Instructions to follow:
From the records below, copy out each line that has the word "bold".

Records for processing:
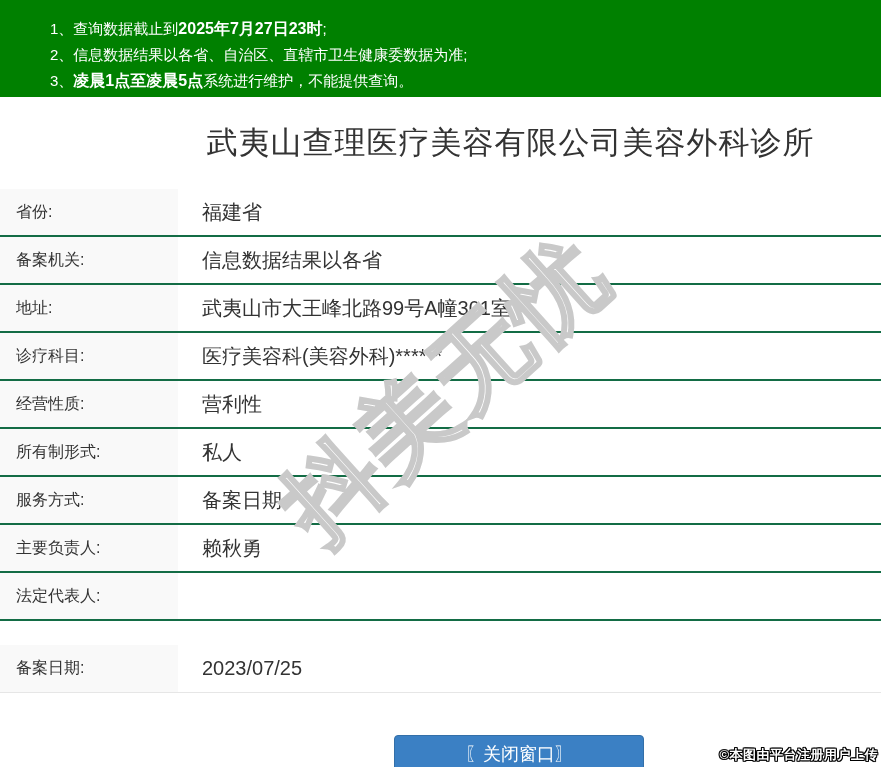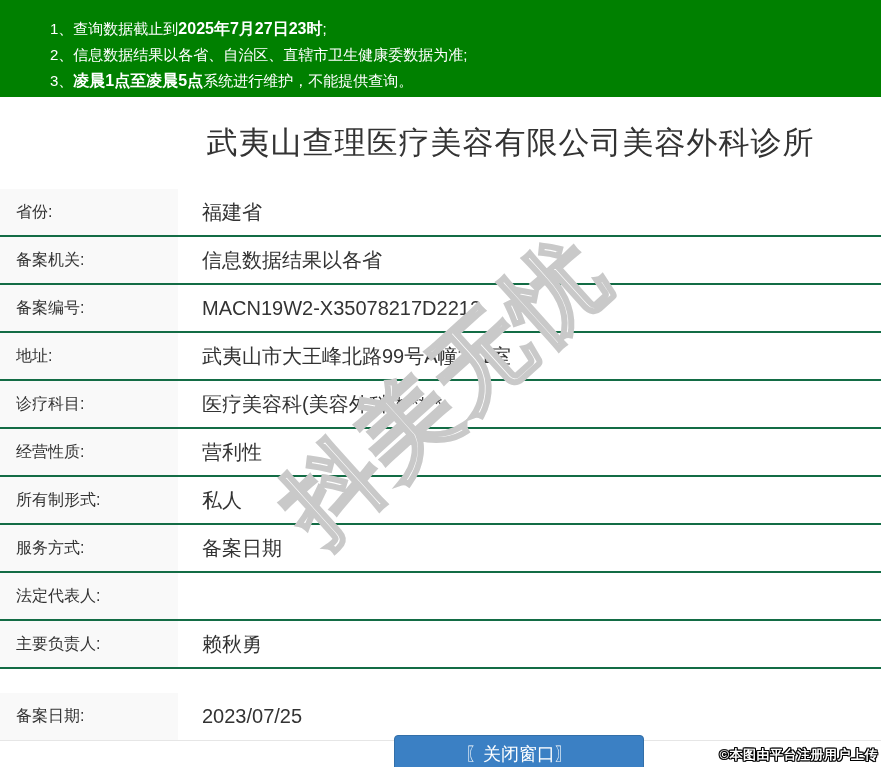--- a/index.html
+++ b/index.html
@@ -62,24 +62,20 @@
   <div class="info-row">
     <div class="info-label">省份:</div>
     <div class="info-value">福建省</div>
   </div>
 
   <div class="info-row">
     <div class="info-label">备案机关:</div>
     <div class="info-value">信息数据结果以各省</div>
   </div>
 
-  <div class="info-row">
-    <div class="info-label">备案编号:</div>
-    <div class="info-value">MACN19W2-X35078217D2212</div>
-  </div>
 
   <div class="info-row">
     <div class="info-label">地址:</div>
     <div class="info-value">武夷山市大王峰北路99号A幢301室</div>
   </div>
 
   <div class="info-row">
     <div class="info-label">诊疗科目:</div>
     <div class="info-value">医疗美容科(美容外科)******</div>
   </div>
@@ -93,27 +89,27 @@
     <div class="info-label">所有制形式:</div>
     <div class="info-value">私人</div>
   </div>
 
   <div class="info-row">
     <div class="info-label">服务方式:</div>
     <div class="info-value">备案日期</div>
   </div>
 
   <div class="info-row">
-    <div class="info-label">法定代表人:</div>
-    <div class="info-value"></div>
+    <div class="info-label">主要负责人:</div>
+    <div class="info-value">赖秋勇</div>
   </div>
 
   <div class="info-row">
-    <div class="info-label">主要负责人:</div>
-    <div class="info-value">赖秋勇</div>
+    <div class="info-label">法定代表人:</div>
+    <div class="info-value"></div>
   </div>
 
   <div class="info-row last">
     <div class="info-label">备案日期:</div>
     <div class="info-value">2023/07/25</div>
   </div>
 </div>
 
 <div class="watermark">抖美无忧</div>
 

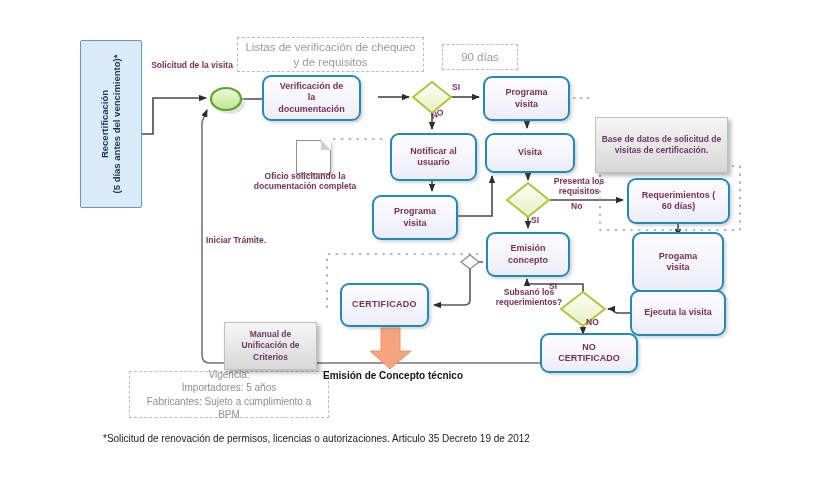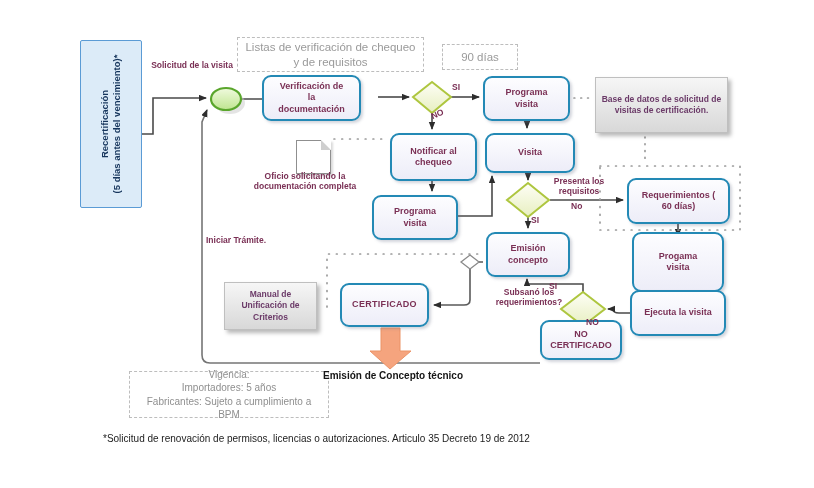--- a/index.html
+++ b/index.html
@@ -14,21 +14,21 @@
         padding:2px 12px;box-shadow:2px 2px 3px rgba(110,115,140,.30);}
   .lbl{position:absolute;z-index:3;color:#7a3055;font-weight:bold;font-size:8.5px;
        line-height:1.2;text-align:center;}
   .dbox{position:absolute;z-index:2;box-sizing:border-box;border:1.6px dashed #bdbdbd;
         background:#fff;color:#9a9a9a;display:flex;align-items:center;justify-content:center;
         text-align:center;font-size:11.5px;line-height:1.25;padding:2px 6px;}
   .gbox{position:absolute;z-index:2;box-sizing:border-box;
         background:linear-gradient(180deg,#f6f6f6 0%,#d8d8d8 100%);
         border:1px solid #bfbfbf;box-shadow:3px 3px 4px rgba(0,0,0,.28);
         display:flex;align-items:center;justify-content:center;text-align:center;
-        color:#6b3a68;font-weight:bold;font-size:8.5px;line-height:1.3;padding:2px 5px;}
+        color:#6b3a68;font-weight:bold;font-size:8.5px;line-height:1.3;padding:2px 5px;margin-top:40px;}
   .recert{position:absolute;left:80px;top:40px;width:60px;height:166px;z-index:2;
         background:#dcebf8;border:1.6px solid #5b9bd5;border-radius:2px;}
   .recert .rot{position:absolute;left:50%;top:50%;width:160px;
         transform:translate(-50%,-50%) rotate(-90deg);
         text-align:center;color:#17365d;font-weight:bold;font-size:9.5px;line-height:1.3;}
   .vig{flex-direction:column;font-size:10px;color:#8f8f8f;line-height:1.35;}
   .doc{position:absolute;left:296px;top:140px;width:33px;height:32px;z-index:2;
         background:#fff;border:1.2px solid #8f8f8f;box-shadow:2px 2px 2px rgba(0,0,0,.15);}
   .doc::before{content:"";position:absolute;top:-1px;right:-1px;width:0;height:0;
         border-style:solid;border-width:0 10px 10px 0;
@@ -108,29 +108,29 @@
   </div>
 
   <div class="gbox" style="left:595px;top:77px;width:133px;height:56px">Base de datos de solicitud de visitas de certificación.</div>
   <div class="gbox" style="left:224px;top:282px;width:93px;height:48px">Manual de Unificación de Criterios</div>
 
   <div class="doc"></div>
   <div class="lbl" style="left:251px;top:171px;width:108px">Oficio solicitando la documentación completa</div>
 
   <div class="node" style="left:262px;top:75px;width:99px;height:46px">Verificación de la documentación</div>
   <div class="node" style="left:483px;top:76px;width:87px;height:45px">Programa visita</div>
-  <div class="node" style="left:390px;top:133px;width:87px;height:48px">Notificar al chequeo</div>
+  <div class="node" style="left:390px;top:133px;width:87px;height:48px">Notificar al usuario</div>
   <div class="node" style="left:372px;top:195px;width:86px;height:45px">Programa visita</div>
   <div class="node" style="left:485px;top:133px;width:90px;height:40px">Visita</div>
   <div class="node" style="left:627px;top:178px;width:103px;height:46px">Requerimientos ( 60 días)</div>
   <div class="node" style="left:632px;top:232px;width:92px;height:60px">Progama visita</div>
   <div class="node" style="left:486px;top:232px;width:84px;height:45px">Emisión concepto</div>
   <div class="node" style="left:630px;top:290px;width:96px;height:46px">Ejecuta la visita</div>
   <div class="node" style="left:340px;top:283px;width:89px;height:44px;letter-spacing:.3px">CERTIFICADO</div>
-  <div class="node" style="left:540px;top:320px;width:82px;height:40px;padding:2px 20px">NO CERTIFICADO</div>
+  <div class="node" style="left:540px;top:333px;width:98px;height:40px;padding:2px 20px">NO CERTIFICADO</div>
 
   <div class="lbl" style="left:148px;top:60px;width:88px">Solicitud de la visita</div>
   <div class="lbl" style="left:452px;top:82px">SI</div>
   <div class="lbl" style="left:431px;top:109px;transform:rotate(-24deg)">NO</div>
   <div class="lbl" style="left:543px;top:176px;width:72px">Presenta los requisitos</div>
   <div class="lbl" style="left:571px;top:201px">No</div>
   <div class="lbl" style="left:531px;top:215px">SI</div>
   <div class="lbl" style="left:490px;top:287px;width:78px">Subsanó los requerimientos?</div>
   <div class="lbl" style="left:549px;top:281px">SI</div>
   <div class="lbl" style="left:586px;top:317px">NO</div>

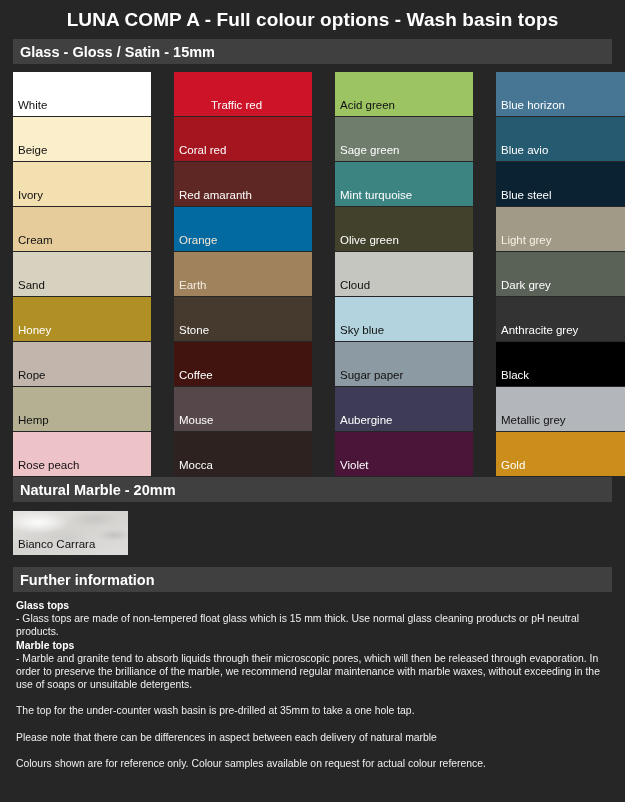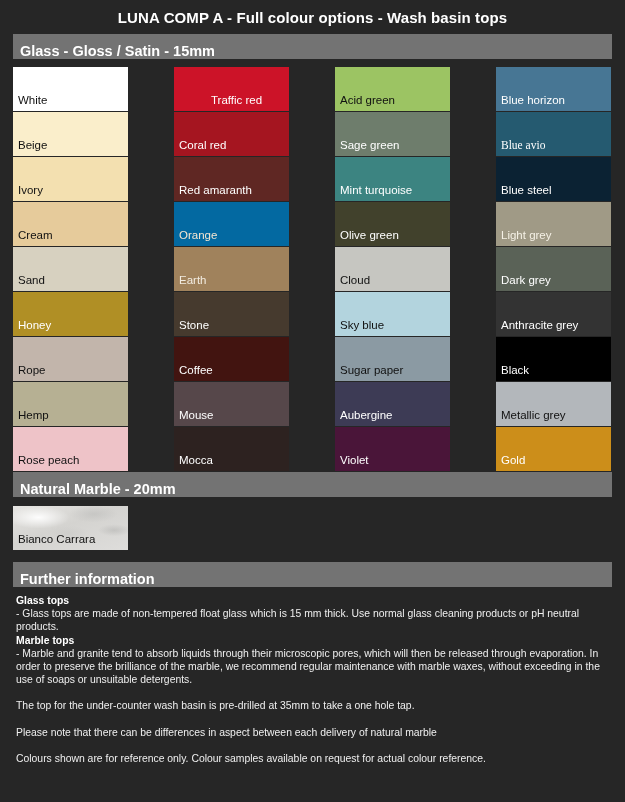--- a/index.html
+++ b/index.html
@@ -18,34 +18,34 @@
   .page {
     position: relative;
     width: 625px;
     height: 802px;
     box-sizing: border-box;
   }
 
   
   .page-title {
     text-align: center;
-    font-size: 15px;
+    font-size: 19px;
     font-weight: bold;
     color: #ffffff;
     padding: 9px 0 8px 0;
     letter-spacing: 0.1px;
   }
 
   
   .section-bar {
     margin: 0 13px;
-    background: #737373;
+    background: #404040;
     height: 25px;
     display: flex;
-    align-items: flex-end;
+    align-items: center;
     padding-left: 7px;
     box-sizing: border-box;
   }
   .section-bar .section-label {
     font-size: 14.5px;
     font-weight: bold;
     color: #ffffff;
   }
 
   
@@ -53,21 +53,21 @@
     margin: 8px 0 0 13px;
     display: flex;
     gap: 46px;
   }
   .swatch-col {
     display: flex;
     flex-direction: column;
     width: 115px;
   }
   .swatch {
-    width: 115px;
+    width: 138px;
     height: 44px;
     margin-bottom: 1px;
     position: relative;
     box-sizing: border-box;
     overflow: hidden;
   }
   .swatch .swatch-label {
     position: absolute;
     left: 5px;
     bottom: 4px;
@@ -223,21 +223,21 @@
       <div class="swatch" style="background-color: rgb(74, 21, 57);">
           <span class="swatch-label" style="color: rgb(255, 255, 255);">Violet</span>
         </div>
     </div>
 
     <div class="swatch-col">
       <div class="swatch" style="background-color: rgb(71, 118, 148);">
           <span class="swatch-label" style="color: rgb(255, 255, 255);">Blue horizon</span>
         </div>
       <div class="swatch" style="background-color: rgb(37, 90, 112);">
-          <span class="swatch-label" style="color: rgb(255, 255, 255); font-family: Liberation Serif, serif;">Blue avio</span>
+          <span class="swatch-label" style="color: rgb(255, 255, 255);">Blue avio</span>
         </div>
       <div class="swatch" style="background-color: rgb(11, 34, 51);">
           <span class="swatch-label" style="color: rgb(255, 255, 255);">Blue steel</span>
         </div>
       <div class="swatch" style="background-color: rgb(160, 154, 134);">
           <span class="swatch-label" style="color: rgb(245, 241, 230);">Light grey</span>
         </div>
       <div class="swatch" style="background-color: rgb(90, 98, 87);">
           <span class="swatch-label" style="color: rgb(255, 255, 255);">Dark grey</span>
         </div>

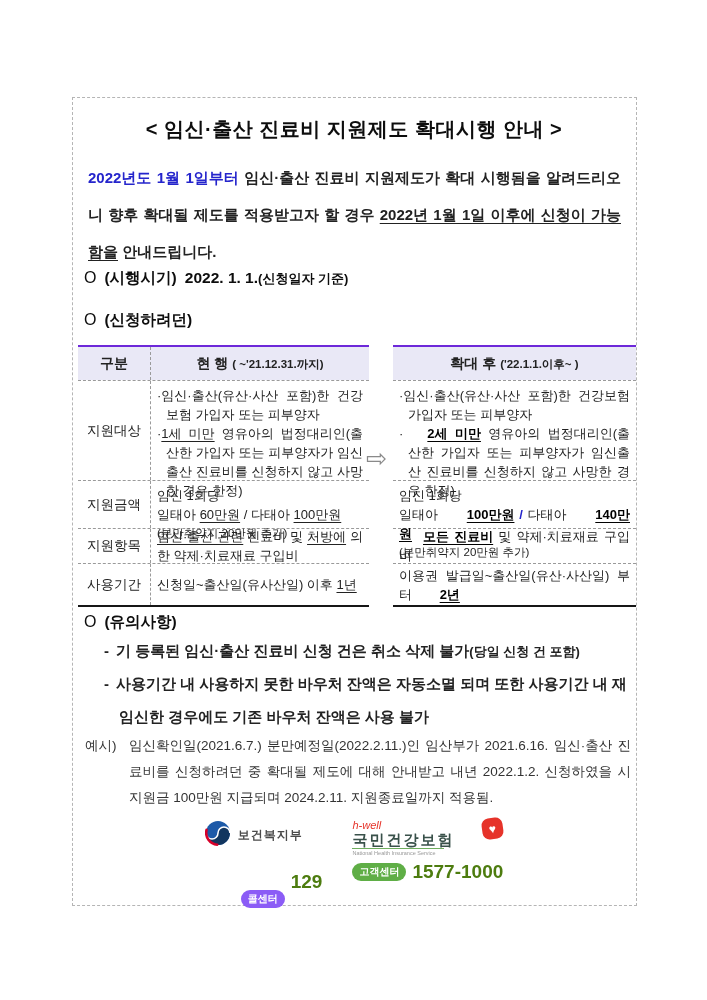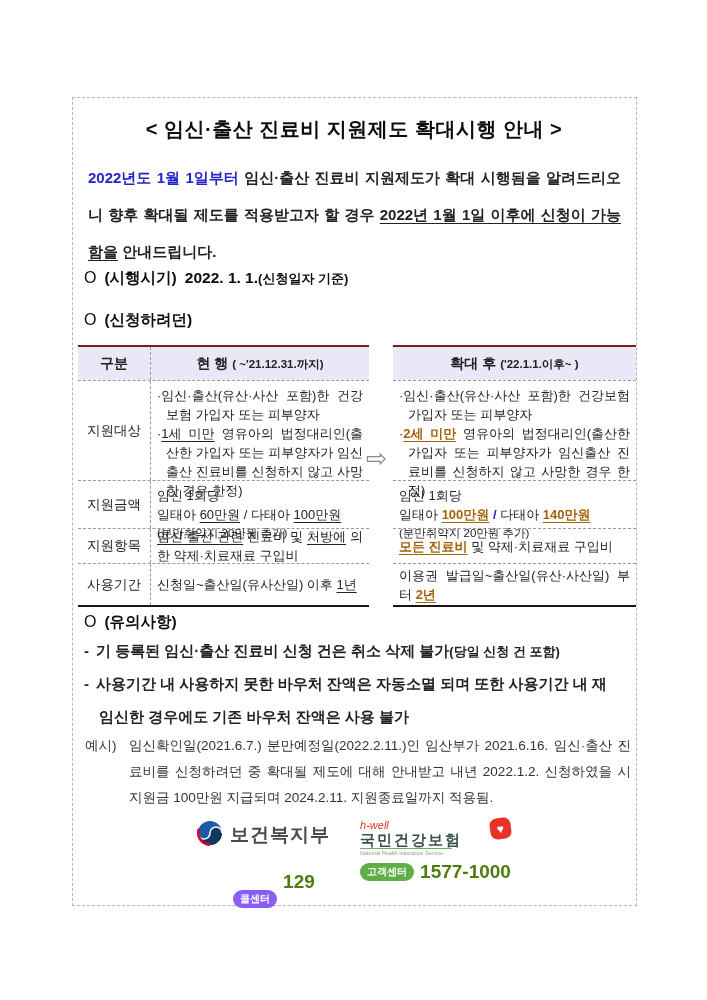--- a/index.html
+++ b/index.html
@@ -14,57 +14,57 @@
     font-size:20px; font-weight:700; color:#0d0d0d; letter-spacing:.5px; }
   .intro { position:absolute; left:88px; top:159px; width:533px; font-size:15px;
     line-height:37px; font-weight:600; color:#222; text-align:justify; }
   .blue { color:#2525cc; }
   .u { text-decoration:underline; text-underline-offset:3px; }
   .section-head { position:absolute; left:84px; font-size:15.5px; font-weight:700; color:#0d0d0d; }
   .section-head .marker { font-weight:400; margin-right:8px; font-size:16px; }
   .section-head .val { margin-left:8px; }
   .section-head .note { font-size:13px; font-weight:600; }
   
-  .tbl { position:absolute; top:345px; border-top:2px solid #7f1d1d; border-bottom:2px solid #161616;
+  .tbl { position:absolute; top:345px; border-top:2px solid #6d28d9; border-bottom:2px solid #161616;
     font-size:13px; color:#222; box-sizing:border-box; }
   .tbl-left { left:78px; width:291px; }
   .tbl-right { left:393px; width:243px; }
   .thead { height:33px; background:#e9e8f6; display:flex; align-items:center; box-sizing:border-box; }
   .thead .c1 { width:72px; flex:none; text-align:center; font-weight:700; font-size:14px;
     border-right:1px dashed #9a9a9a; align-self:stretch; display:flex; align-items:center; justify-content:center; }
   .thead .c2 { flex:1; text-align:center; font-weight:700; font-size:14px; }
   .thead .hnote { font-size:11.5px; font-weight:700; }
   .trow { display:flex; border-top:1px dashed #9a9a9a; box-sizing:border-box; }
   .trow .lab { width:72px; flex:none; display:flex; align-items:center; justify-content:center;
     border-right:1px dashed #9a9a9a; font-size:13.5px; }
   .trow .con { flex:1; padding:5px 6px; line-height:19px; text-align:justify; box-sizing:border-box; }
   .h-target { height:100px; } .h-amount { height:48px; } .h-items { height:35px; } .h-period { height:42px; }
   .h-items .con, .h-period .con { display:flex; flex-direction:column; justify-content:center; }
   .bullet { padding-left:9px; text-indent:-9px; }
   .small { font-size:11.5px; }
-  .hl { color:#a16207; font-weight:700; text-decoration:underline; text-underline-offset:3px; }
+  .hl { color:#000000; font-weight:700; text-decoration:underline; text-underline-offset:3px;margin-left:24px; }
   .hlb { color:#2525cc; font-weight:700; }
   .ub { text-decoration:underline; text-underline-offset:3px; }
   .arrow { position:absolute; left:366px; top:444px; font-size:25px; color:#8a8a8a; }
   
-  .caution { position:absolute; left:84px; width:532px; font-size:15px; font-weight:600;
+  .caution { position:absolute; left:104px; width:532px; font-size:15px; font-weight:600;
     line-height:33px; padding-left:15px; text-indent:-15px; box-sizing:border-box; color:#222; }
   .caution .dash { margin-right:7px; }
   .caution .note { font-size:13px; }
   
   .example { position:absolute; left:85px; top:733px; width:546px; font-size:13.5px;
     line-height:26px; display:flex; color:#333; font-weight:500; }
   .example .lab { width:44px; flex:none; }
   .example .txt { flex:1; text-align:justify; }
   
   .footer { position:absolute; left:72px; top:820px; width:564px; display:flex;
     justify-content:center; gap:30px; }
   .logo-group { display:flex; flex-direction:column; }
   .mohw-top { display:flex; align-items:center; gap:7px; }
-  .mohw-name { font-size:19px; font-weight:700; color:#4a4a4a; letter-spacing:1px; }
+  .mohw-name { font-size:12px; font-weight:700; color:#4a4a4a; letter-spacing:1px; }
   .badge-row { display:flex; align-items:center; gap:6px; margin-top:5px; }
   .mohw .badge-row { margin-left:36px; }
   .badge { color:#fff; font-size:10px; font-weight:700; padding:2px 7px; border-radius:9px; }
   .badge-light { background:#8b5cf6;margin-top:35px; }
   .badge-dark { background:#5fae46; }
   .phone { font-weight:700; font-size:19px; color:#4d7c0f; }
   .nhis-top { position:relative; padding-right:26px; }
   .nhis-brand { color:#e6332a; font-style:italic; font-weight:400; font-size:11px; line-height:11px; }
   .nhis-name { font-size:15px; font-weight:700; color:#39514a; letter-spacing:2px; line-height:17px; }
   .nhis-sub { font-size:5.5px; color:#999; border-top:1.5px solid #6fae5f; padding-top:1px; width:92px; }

Exercise answer:
   .lbl{position:absolute;z-index:3;color:#7a3055;font-weight:bold;font-size:8.5px;
-        color:#6b3a68;font-weight:bold;font-size:8.5px;line-height:1.3;padding:2px 5px;}
+        color:#6b3a68;font-weight:bold;font-size:8.5px;line-height:1.3;padding:2px 5px;margin-top:40px;}
         text-align:center;color:#17365d;font-weight:bold;font-size:9.5px;line-height:1.3;}
     font-weight: bold;
     font-weight: bold;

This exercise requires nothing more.